TASK ITEM = Make an exact copy of the entries below and leave any picture out of it.

#####

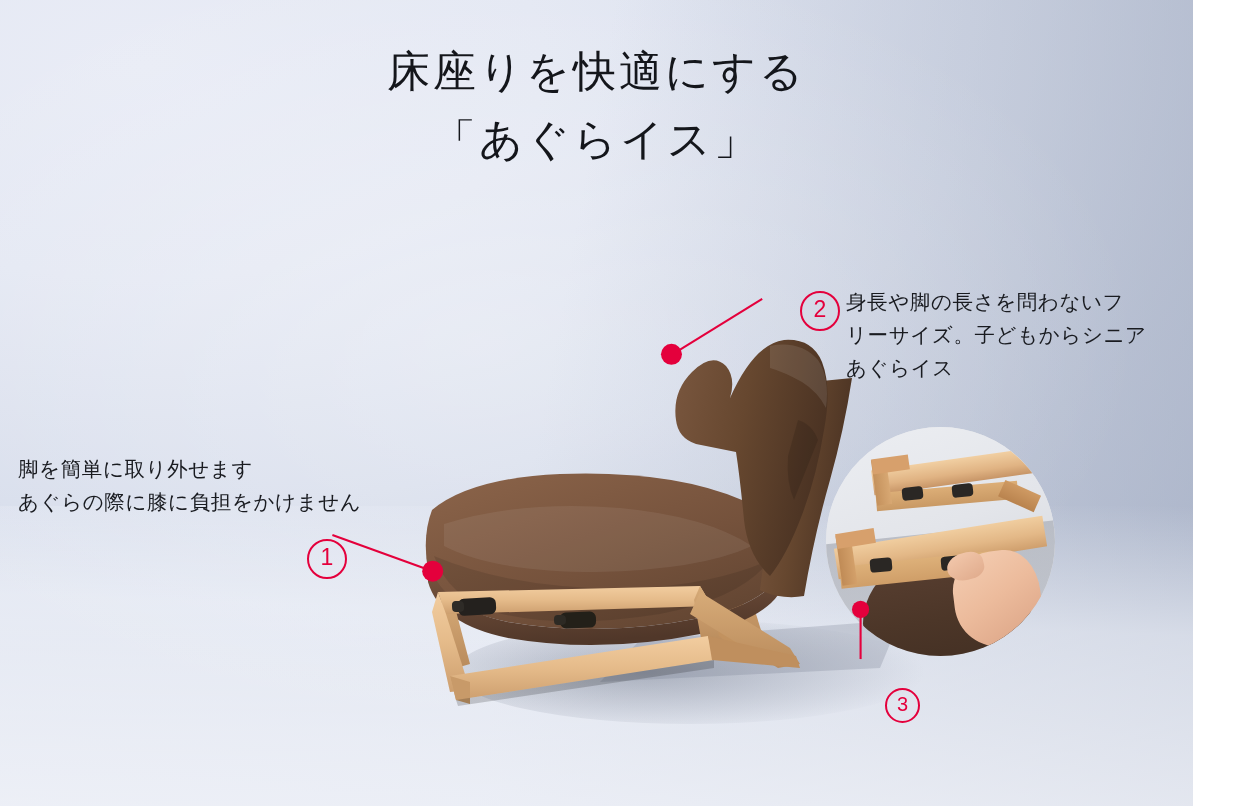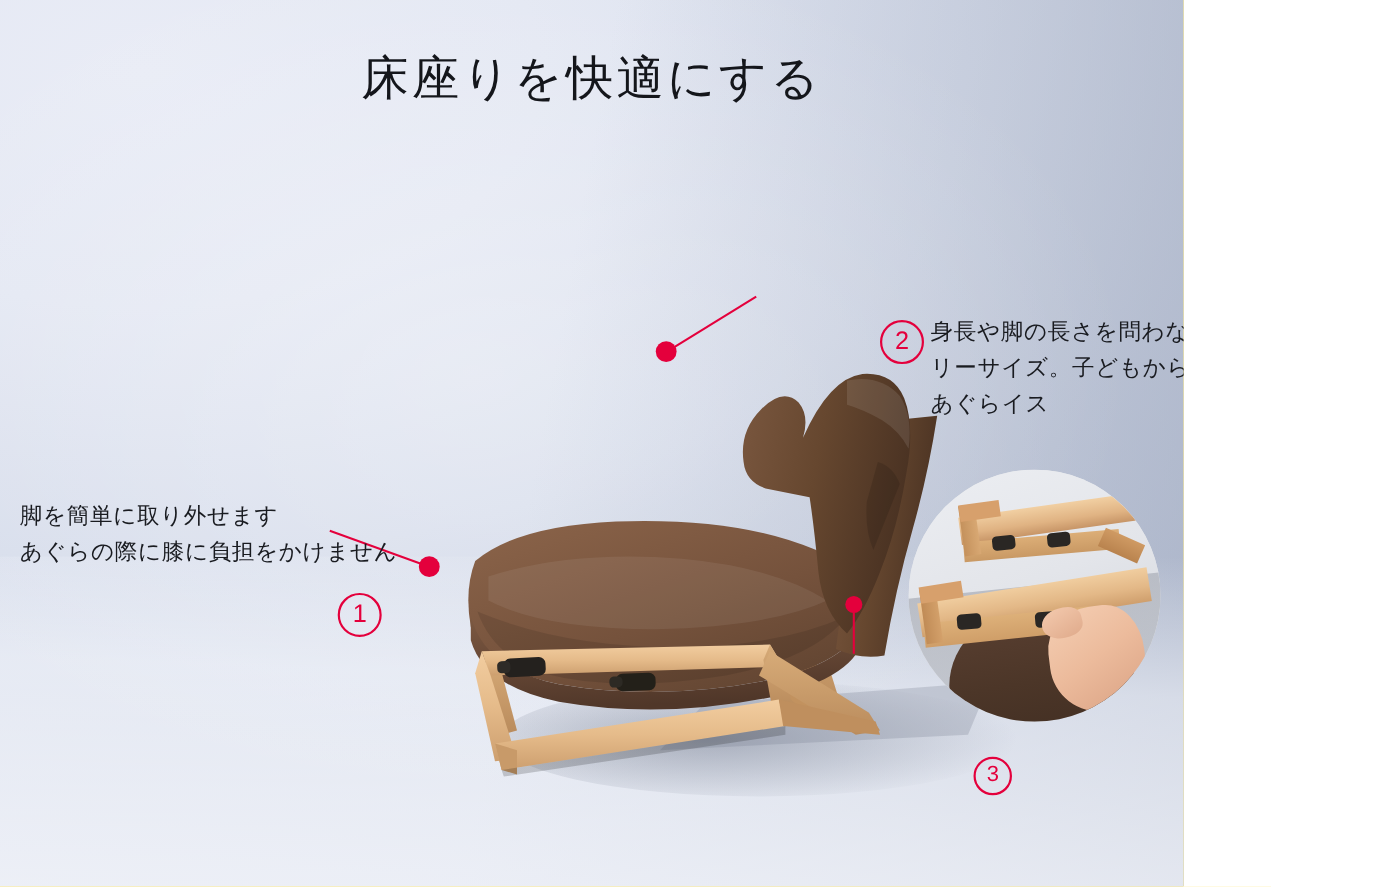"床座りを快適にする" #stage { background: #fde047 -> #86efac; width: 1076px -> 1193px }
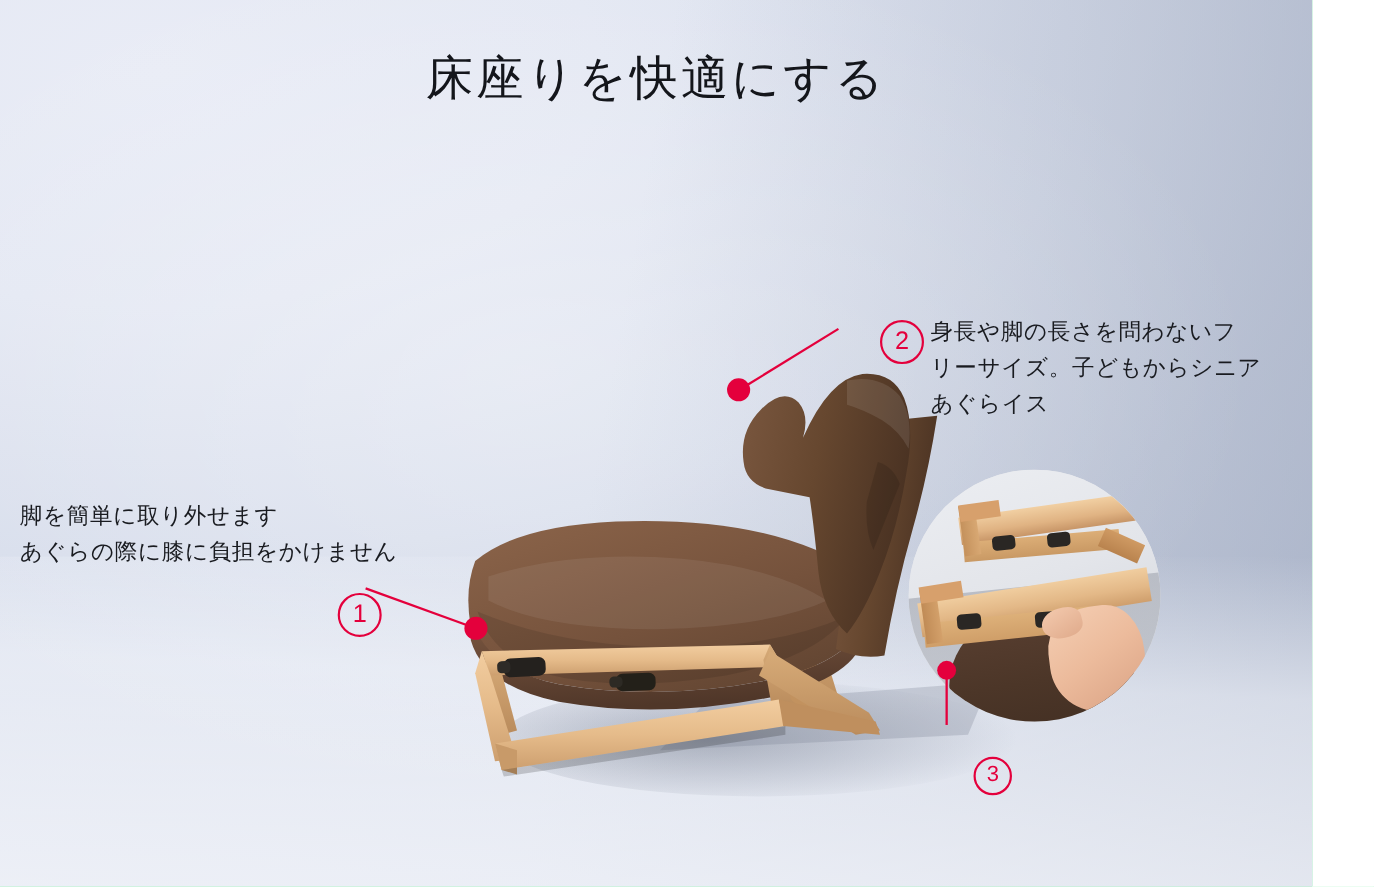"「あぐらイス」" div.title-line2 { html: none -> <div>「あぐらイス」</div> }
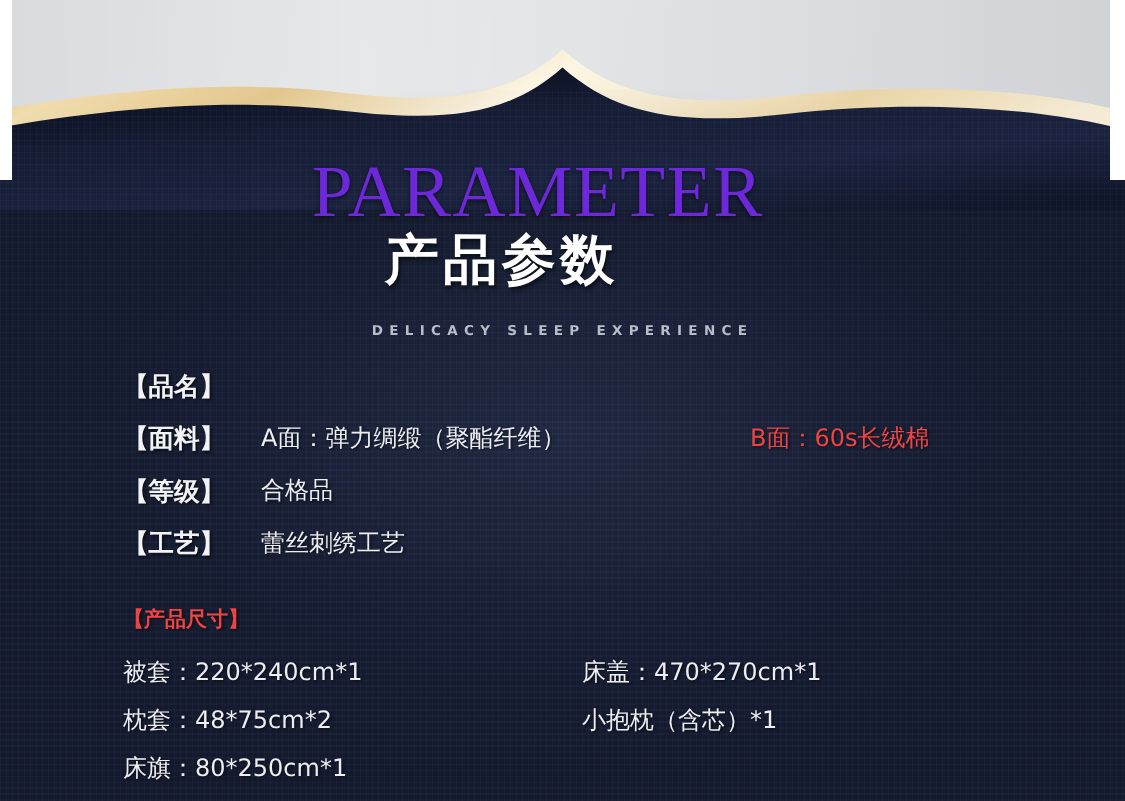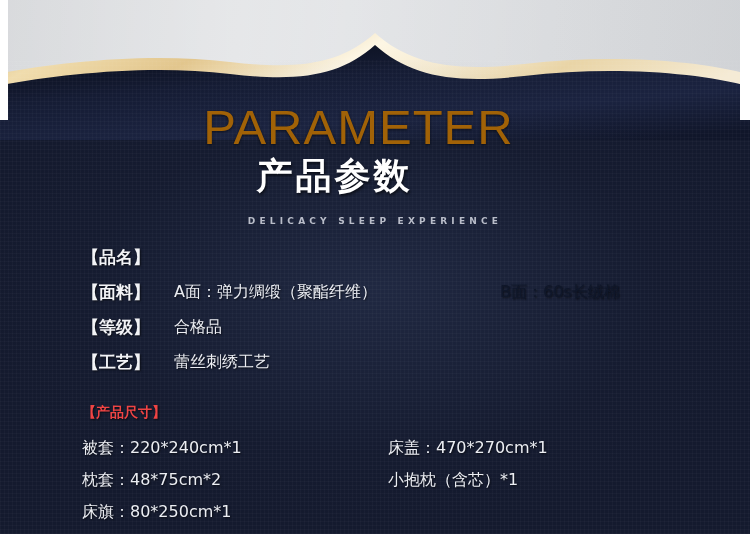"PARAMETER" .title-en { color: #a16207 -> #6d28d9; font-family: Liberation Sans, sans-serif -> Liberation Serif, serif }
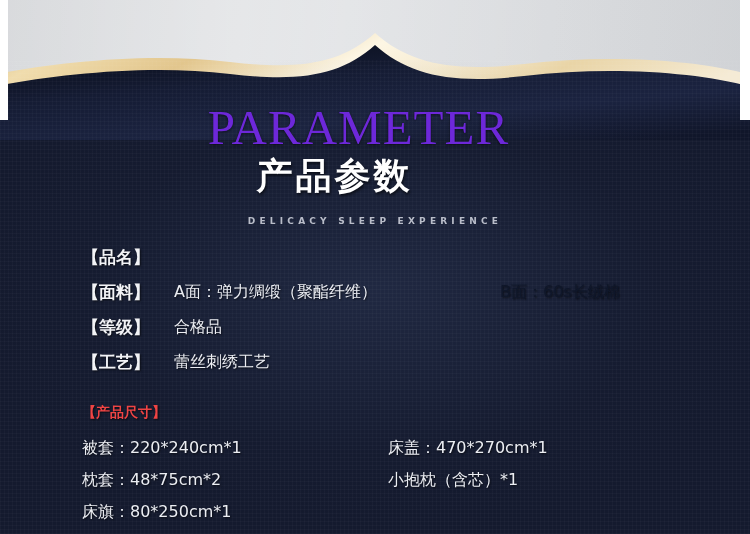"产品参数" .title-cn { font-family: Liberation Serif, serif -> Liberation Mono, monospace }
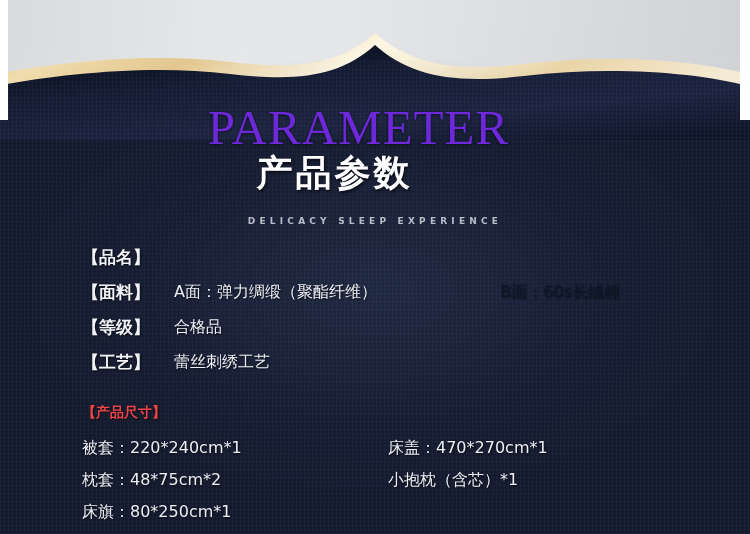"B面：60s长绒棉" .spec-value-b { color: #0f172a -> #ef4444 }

#####

RESULT OF THE EXERCISE =
"床座りを快適にする" #stage { background: #fde047 -> #86efac; width: 1076px -> 1193px }
"「あぐらイス」" div.title-line2 { html: none -> <div>「あぐらイス」</div> }
"PARAMETER" .title-en { color: #a16207 -> #6d28d9; font-family: Liberation Sans, sans-serif -> Liberation Serif, serif }
"产品参数" .title-cn { font-family: Liberation Serif, serif -> Liberation Mono, monospace }
"B面：60s长绒棉" .spec-value-b { color: #0f172a -> #ef4444 }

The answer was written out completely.